[Version comparison data]
# # #

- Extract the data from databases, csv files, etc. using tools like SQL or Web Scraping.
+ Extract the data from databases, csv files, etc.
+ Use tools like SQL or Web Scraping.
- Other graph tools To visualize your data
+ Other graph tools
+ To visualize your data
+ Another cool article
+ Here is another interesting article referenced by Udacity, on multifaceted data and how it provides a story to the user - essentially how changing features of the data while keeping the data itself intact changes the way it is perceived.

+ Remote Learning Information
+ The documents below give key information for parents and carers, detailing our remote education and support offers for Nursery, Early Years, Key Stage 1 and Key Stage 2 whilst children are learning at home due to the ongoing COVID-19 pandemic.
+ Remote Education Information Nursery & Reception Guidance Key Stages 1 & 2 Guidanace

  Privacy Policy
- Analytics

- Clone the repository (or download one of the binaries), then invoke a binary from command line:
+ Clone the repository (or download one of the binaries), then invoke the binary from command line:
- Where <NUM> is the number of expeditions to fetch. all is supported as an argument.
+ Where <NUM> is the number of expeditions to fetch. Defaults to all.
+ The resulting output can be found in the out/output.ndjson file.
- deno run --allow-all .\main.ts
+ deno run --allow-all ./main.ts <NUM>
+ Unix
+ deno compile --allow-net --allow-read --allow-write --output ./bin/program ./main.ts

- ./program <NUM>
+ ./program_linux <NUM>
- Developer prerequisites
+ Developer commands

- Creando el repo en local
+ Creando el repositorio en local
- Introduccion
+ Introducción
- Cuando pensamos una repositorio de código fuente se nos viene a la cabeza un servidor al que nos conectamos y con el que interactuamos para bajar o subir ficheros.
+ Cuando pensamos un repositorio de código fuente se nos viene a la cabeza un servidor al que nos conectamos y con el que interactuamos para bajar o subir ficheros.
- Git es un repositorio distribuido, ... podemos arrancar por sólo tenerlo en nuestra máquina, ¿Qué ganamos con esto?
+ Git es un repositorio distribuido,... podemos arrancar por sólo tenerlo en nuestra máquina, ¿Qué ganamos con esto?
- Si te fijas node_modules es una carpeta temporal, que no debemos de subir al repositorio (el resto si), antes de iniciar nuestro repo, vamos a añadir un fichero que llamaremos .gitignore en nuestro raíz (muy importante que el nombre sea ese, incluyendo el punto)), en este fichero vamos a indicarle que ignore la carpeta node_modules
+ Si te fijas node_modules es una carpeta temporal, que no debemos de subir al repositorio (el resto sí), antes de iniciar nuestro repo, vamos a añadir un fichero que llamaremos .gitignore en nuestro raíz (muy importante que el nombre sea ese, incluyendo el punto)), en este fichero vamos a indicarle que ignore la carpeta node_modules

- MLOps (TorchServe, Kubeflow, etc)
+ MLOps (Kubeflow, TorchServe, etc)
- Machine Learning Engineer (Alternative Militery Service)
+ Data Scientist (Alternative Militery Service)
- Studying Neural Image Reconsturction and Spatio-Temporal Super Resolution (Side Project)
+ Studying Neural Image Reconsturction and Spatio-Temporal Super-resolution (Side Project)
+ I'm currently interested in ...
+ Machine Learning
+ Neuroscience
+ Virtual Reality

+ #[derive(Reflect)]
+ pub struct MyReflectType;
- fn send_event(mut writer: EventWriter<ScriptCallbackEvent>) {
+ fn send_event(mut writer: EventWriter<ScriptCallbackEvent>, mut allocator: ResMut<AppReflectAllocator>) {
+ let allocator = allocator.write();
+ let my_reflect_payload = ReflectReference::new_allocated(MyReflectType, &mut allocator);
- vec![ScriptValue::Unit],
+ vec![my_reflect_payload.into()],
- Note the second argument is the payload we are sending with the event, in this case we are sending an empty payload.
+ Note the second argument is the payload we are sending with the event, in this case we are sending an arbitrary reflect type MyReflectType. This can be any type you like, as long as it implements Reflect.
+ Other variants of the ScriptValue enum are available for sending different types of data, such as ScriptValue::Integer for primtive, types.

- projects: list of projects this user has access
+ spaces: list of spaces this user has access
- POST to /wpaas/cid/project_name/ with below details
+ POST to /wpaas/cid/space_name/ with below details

# # #

Copy each line of the data that contains the word "EventWriter", leaving the other lines out.

- Task response -
- fn send_event(mut writer: EventWriter<ScriptCallbackEvent>) {
+ fn send_event(mut writer: EventWriter<ScriptCallbackEvent>, mut allocator: ResMut<AppReflectAllocator>) {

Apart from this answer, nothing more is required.